Your task: Using the material below, print a verbatim copy of every line from the one containing "مشارکت‌کننده در سیاست</div>" through the one containing "در پیش‌نویس حقوق</div>", inclusive, and omit the pictures.

----------

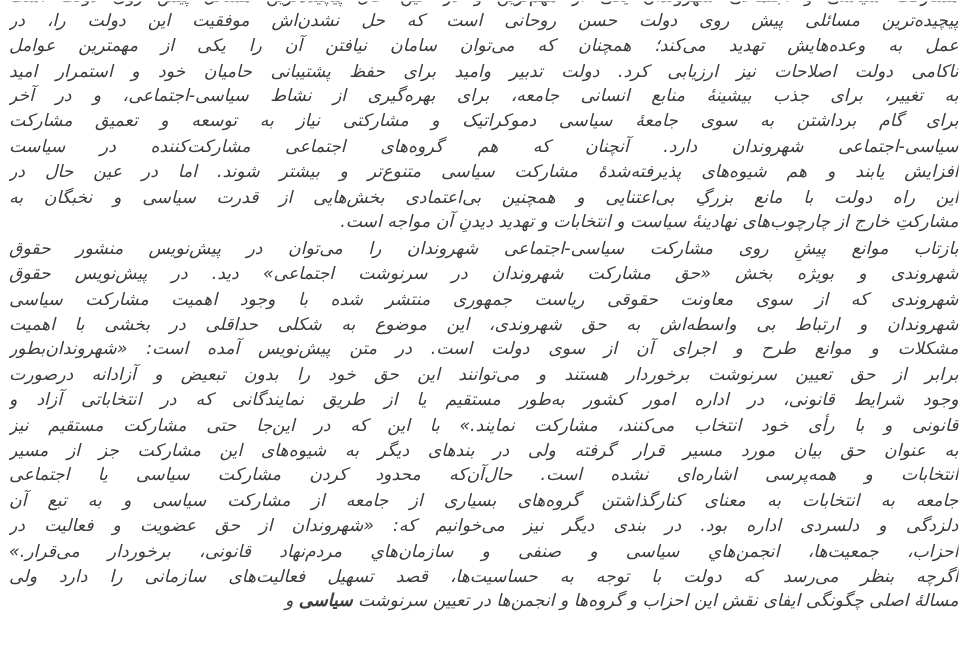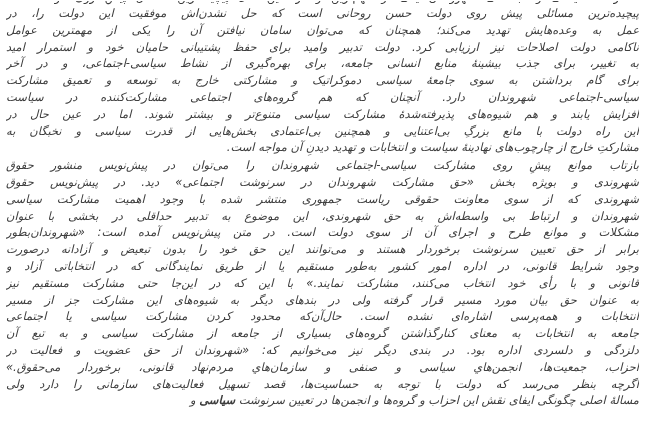--- a/index.html
+++ b/index.html
@@ -63,7 +63,7 @@
     <div class="line">عمل به وعده‌هایش تهدید می‌کند؛ همچنان که می‌توان سامان نیافتن آن را یکی از مهمترین عوامل</div>
     <div class="line">ناکامی دولت اصلاحات نیز ارزیابی کرد. دولت تدبیر وامید برای حفظ پشتیبانی حامیان خود و استمرار امید</div>
     <div class="line">به تغییر، برای جذب بیشینهٔ منابع انسانی جامعه، برای بهره‌گیری از نشاط سیاسی-اجتماعی، و در آخر</div>
-    <div class="line">برای گام برداشتن به سوی جامعهٔ سیاسی دموکراتیک و مشارکتی خارج به توسعه و تعمیق مشارکت</div>
+    <div class="line">برای گام برداشتن به سوی جامعهٔ سیاسی دموکراتیک و مشارکتی نیاز به توسعه و تعمیق مشارکت</div>
     <div class="line">سیاسی-اجتماعی شهروندان دارد. آنچنان که هم گروه‌های اجتماعی مشارکت‌کننده در سیاست</div>
     <div class="line">افزایش یابند و هم شیوه‌های پذیرفته‌شدهٔ مشارکت سیاسی متنوع‌تر و بیشتر شوند. اما در عین حال در</div>
     <div class="line">این راه دولت با مانع بزرگِ بی‌اعتنایی و همچنین بی‌اعتمادی بخش‌هایی از قدرت سیاسی و نخبگان به</div>

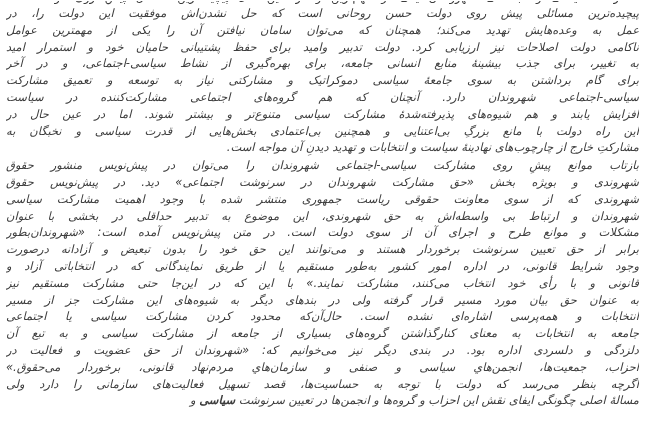--- a/index.html
+++ b/index.html
@@ -74,7 +74,7 @@
     <div class="line">بازتاب موانع پیشِ روی مشارکت سیاسی-اجتماعی شهروندان را می‌توان در پیش‌نویس منشور حقوق</div>
     <div class="line">شهروندی و بویژه بخش «حق مشارکت شهروندان در سرنوشت اجتماعی» دید. در پیش‌نویس حقوق</div>
     <div class="line">شهروندی که از سوی معاونت حقوقی ریاست جمهوری منتشر شده با وجود اهمیت مشارکت سیاسی</div>
-    <div class="line">شهروندان و ارتباط بی واسطه‌اش به حق شهروندی، این موضوع به تدبیر حداقلی در بخشی با عنوان</div>
+    <div class="line">شهروندان و ارتباط بی واسطه‌اش به حق شهروندی، این موضوع به شکلی حداقلی در بخشی با اهمیت</div>
     <div class="line">مشکلات و موانع طرح و اجرای آن از سوی دولت است. در متن پیش‌نویس آمده است: «شهروندان‌بطور</div>
     <div class="line">برابر از حق تعیین سرنوشت برخوردار هستند و می‌توانند این حق خود را بدون تبعیض و آزادانه درصورت</div>
     <div class="line">وجود شرایط قانونی، در اداره امور کشور به‌طور مستقیم یا از طریق نمایندگانی که در انتخاباتی آزاد و</div>

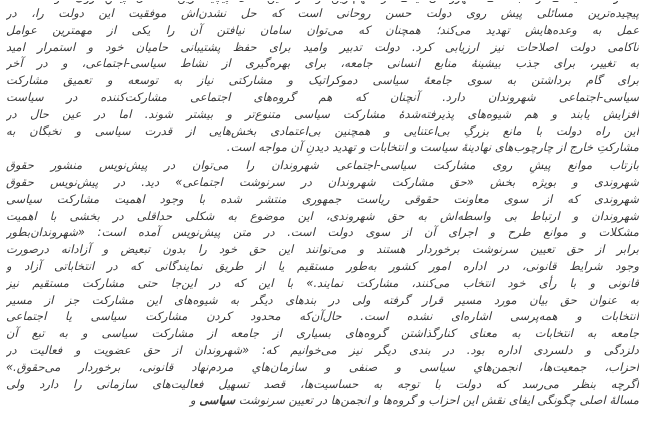--- a/index.html
+++ b/index.html
@@ -83,7 +83,7 @@
     <div class="line">انتخابات و همه‌پرسی اشاره‌ای نشده است. حال‌آن‌که محدود کردن مشارکت سیاسی یا اجتماعی</div>
     <div class="line">جامعه به انتخابات به معنای کنارگذاشتن گروه‌های بسیاری از جامعه از مشارکت سیاسی و به تبع آن</div>
     <div class="line">دلزدگی و دلسردی اداره بود. در بندی دیگر نیز می‌خوانیم که: «شهروندان از حق عضویت و فعالیت در</div>
-    <div class="line">احزاب، جمعیت‌ها، انجمن‌هاي سیاسی و صنفی و سازمان‌هاي مردم‌نهاد قانونی، برخوردار می‌حقوق.»</div>
+    <div class="line">احزاب، جمعیت‌ها، انجمن‌هاي سیاسی و صنفی و سازمان‌هاي مردم‌نهاد قانونی، برخوردار می‌قرار.»</div>
     <div class="line">اگرچه بنظر می‌رسد که دولت با توجه به حساسیت‌ها، قصد تسهیل فعالیت‌های سازمانی را دارد ولی</div>
     <div class="line para-end"><span>مسالهٔ اصلی چگونگی ایفای نقش این احزاب و گروه‌ها و انجمن‌ها در تعیین سرنوشت </span><b>سیاسی</b><span> و</span></div>
   </div>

----------

Finished exercise:
     <div class="line">سیاسی-اجتماعی شهروندان دارد. آنچنان که هم گروه‌های اجتماعی مشارکت‌کننده در سیاست</div>
     <div class="line">افزایش یابند و هم شیوه‌های پذیرفته‌شدهٔ مشارکت سیاسی متنوع‌تر و بیشتر شوند. اما در عین حال در</div>
     <div class="line">این راه دولت با مانع بزرگِ بی‌اعتنایی و همچنین بی‌اعتمادی بخش‌هایی از قدرت سیاسی و نخبگان به</div>

--- a/index.html
+++ b/index.html
@@ -74,7 +74,7 @@
     <div class="line">بازتاب موانع پیشِ روی مشارکت سیاسی-اجتماعی شهروندان را می‌توان در پیش‌نویس منشور حقوق</div>
     <div class="line">شهروندی و بویژه بخش «حق مشارکت شهروندان در سرنوشت اجتماعی» دید. در پیش‌نویس حقوق</div>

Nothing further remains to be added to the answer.